The aggrieved officer gave a lengthy background of the elaborate processes relating to the approval of the R3 project by the concerned Punjab government forums. He said the commissioner’s report has serious issues of lack of understanding of the PPP regulatory mechanism, distortion of facts, conflict of interest and having been conducted without lawful authority besides having violated the principle of requiring an adequate notice, ensuring a fair and unbiased hearing.

He said that Gulzar Shah has written scathing remarks in his report about him based on his own preconceived notions and assumptions in sheer disregard to the principles of justice. The commissioner painted a scenario based upon false conjectures to malign his conduct and implicate him in the list of officers allegedly connected to the rent seeking syndicate for their “unethical silence, unethical compliance or unethical conduct”.

Dr Farrukh Naveed pointed out that the fact-finding committee constituted by the Punjab government comprised three members including the commissioner, deputy commissioner and additional commissioner, coordination, of Rawalpindi but the commissioner submitted a minority report as the two other members dissented and submitted their separate findings. This is a serious flaw which cannot be undone through any ex-post facto ratification/approval of the competent authority.

The officer said the facts stated by him show that the commissioner had already made up his mind to halt the bidding process for the R3 and had declared his views through letters which ultimately formed the basis for the notification of the fact-finding committee led by him. “How it can be presumed that an official who has framed the issues himself and had already declared his views on them can chair the committee and ensure a fair probe in the wake of his declared/preconceived notions. This is a clear case of conflict of interest which should be kept in view while ascertaining the veracity of unsubstantiated conjectures reported by him.”

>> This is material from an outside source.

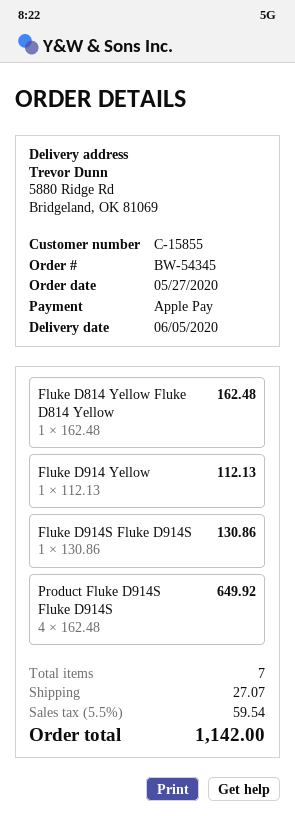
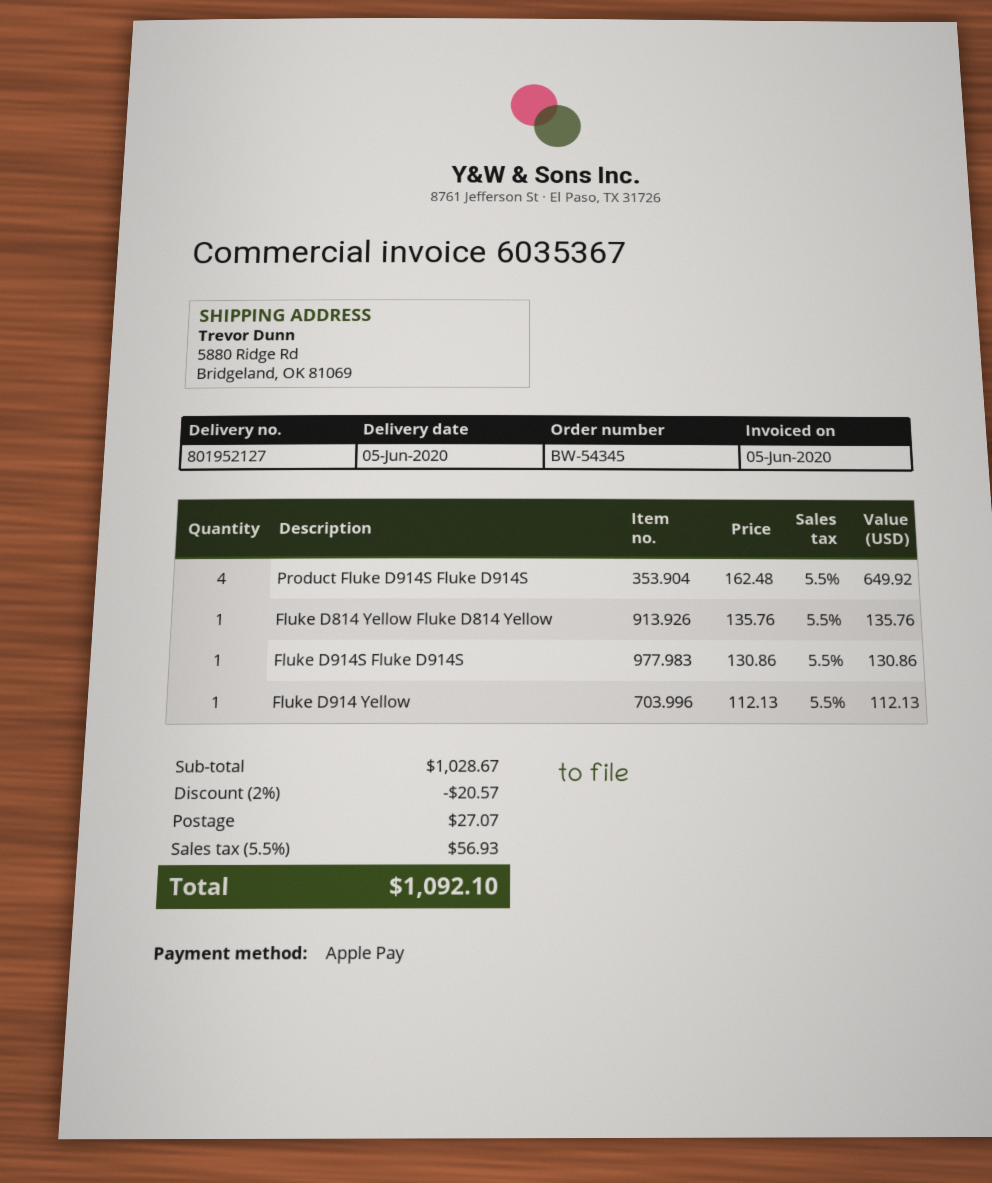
Fluke D814 Yellow Fluke D814 Yellow: 1 x 162.48 = 162.48 -> 1 x 135.76 = 135.76
discount: none -> 2% = 20.57
tax: 5.5% = 59.54 -> 5.5% = 56.93
total: 1142.00 -> 1092.10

Dr Farrukh Naveed said Gulzar Shah should have honourably recused himself from the committee with the request to the competent authority to assign the inquiry to any other impartial officer in the interest of transparent and legal prudence. Instead, he not only accepted the task but also went ahead and submitted a minority report without the input of the two other officers that vindicated his own stance already declared in his letters.

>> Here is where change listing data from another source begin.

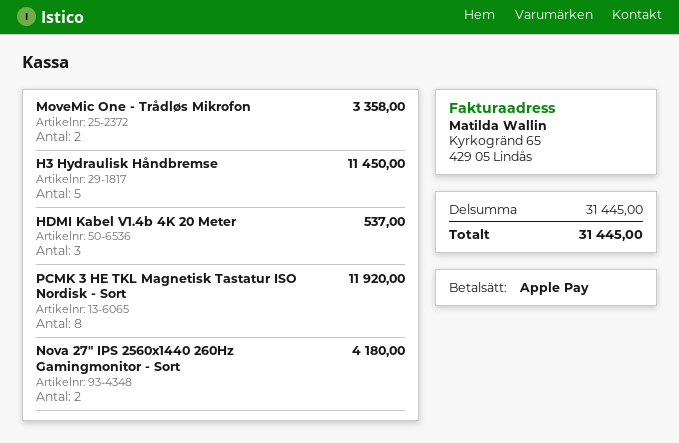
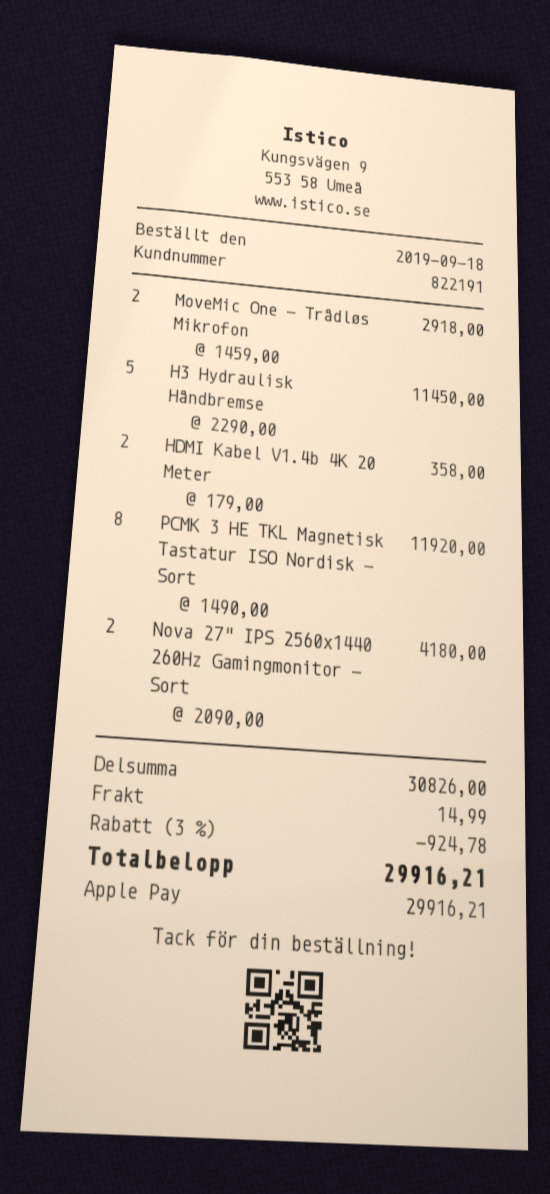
MoveMic One - Trådløs Mikrofon: 2 for 3358.00 -> 2 for 2918.00
HDMI Kabel V1.4b 4K 20 Meter: 3 for 537.00 -> 2 for 358.00
subtotal: 31445.00 -> 30826.00
discount: none -> 3% = 924.78
shipping: none -> 14.99
total: 31445.00 -> 29916.21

The sidelined official referred to a certain portion of the report where he said an assumption of a “chief minister approved alignment” had been drawn by the commissioner, which is contrary to the facts and a clear case of misrepresentation of facts with intent to mislead the competent authority.

A summary was initiated by the communications and works (C&W) department to seek the chief minister’s approval for a change of the executing agency from the C&W to the Rawalpindi Development Authority (RDA) and none of the paragraphs approved by the chief minister had any proposal for the approval of the route alignment.

“The route alignment was not even described in the summary that the alignment proposed by Nespak has had the status of the ‘chief minister approved’ alignment. Facts have been distorted and misreported to challenge the alignment developed later for the R3 in the PPP mode.”

Dr Farrukh Naveed claimed that it is not only himself who has been condemned unheard but other relevant members of the PPP P&M Board, administrative departments and agencies including the Housing, Urban Development and Public Health Engineering, C&W, Punjab Ring Road Authority/executing agency, PPP cell/PPP authority and P&D Board have also not been consulted during the course of the inquiry.

He said that he or the PPP Cell had no direct role in the determination of the actual route alignment and land acquisition for the R3.